High street mortgage rate battle could get even hotter
It may still be the country’s fifth largest lender, but with HSBC nipping at its heels and growing market share, Barclays’ mortgage business is under pressure. Barclays PLC released its interim results for the first half of 2024 earlier today – and its mortgage lending business is slipping.
Internationally Barclays made inroads in optimising its lending portfolio, by completion of the sale of its 5.3 billion Euro Italian mortgage book. The strategic move aligns with the bank’s ongoing efforts to streamline operations and enhance financial stability, and will see the bank book a 260 million Euro loss this year on the sale of the business.
As of June 30, 2024, Barclays’ UK mortgage balances stood at £161.1 billion, down from £163.6 billion in the same period last year. The gross lending flow for mortgages also saw a decline, dropping to £9.2 billion from £12.2 billion. This comes despite the bank cutting interest rates to try to maintain market share.
The bank’s Common Equity Tier 1 (CET1) ratio remained stable at 13.6%, despite the £220 million loss incurred from the sale of the Italian retail mortgage portfolio.
Mortgage pressures have affected the whole UK division’s results. Barclays has reported a 5% decrease in total income, amounting to £3,713 million. This decline was driven primarily by a 4% reduction in net interest income (NII), which fell to £3,146 million. The decrease in NII was attributed to mortgage margin pressure and adverse product dynamics in deposits. However, there were signs of improvement in these areas during the second quarter of 2024. The bank’s cost-to-income ratio in the UK remained steady at 57%, reflecting continued efforts to manage operational costs effectively.
Strategic moves, such as the acquisition of Tesco Bank’s retail banking business, may enhance Barclays’ retail banking footprint.
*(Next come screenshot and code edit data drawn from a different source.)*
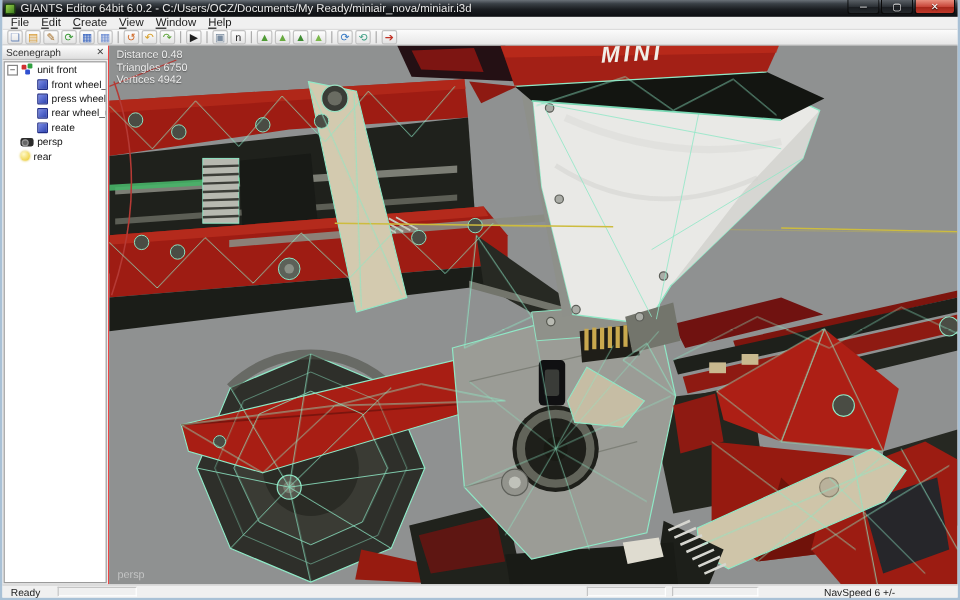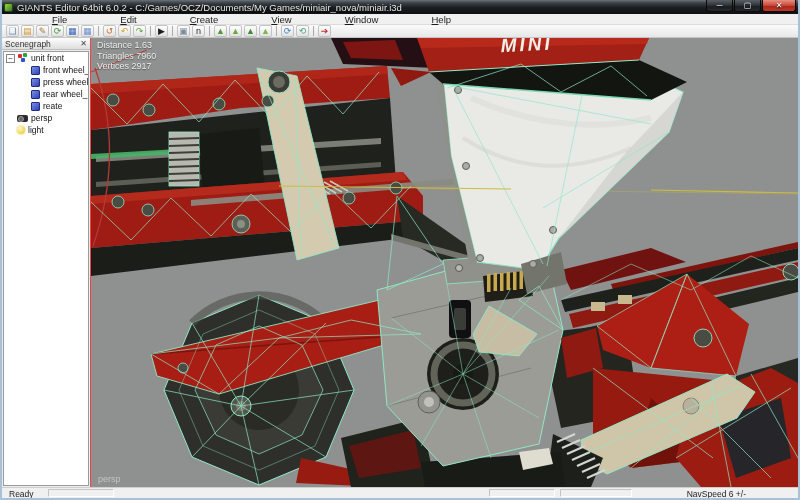"GIANTS Editor 64bit 6.0.2 -" span.title-text { text: C:/Games/OCZ/Documents/My Games/miniair -> C:/Users/OCZ/Documents/My Ready/miniair }
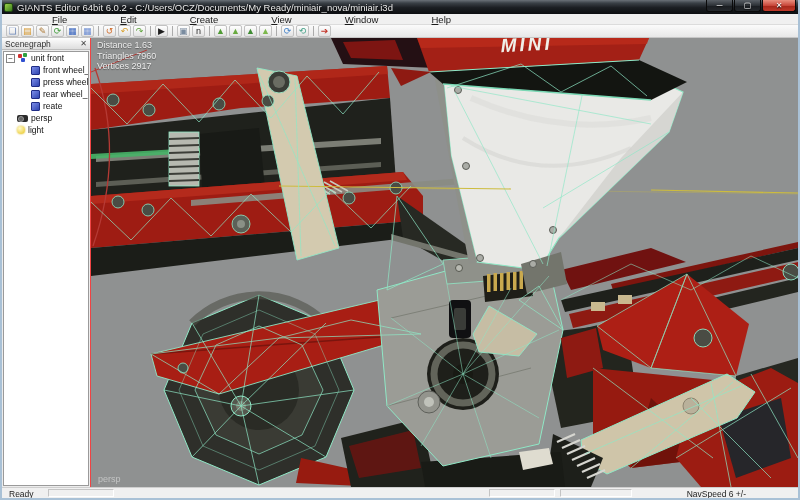"File" .menu-item { margin-left: 43px -> none }
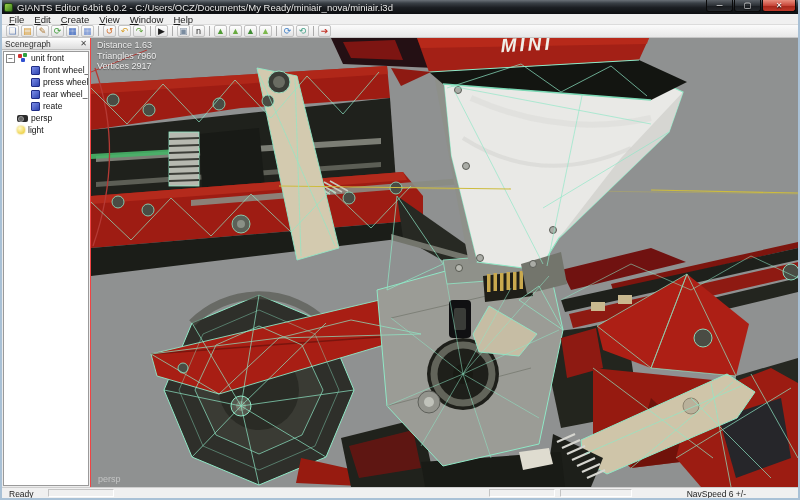"Distance 1.63" div { text: 1.63 -> 0.48 }
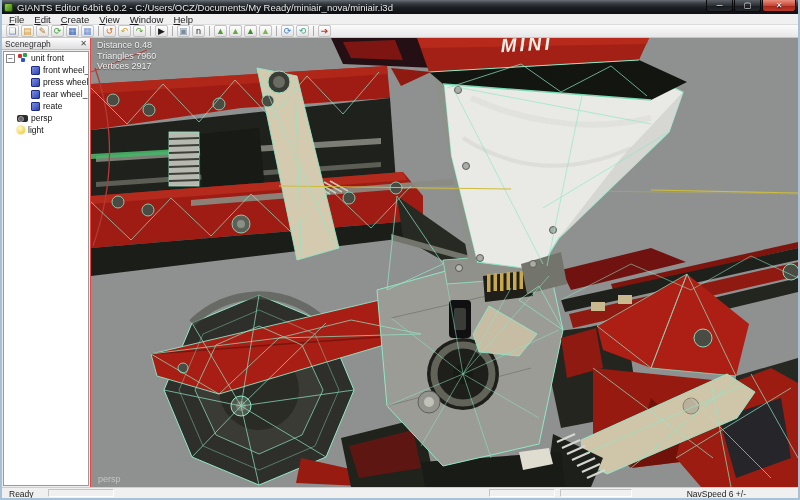"Triangles 7960" div { text: 7960 -> 6750 }
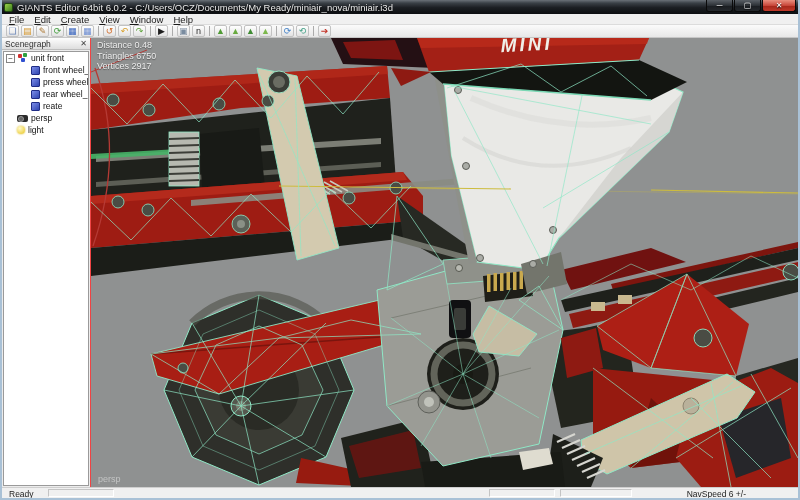"Vertices 2917" div { text: 2917 -> 4942 }
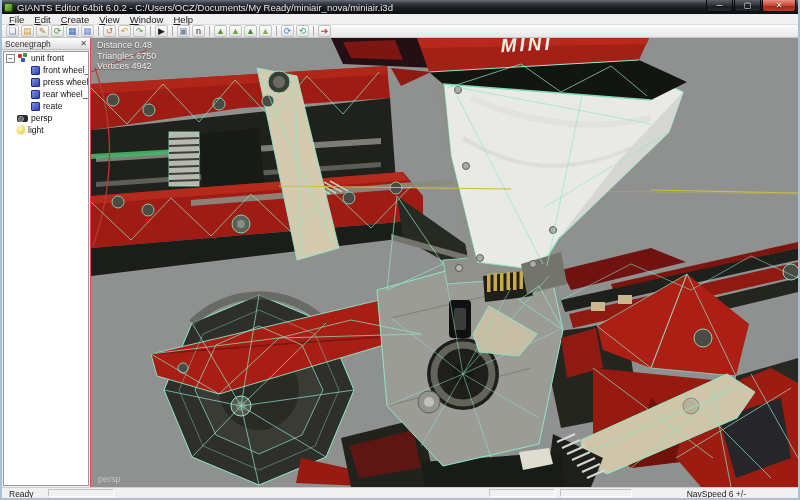"light" span { text: light -> rear }
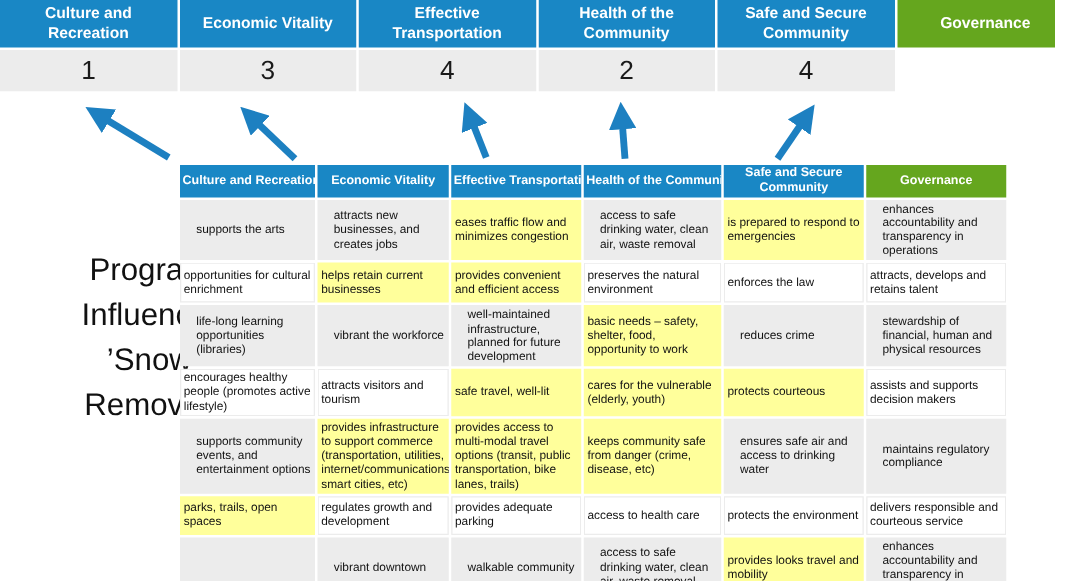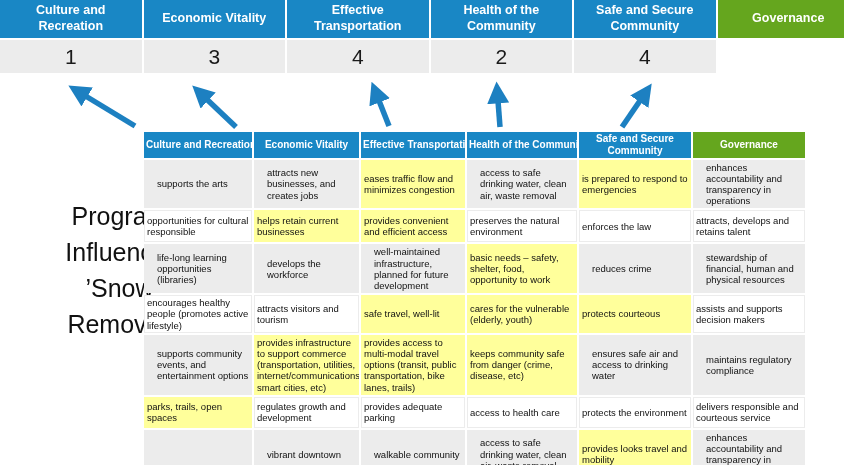"opportunities for cultural responsible" td.white { text: responsible -> enrichment }
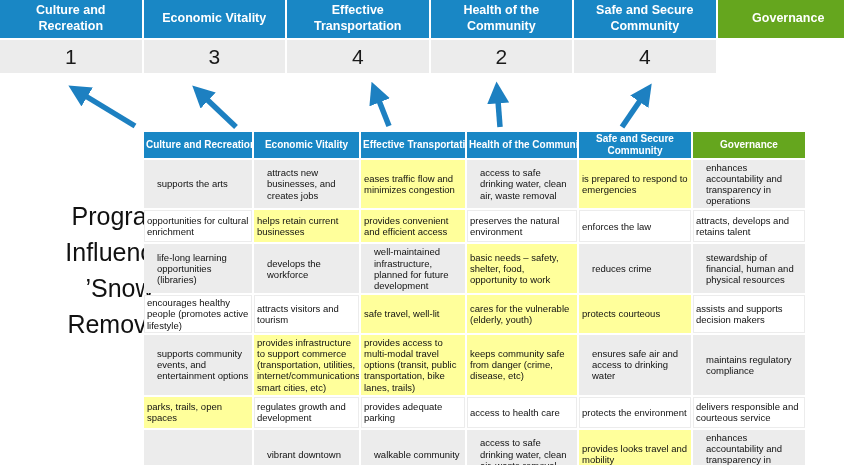"develops the workforce" td.gray { text: develops -> vibrant }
Set to complete in November 2024, this acquisition is expected to add approximately £400 million in annualized net interest income, bolstering Barclays’ lending capabilities and perhaps holding off HSBC’s bid to be the country’s fifth biggest lender.
Barclays also achieved significant efficiency gains, with £0.4 billion in cost efficiency savings realized in the first half of 2024. This contributes to the bank’s goal of £1 billion in savings for the year. In terms of credit management, Barclays reported a significant drop in credit impairment charges in the UK, which fell to £66 million from £208 million. This reduction reflects an improved macroeconomic outlook and robust credit performance across portfolios.
It remains to be seen just how hard Barclays will continue to compete to try to maintain market share, but any competition must be good for intermediaries.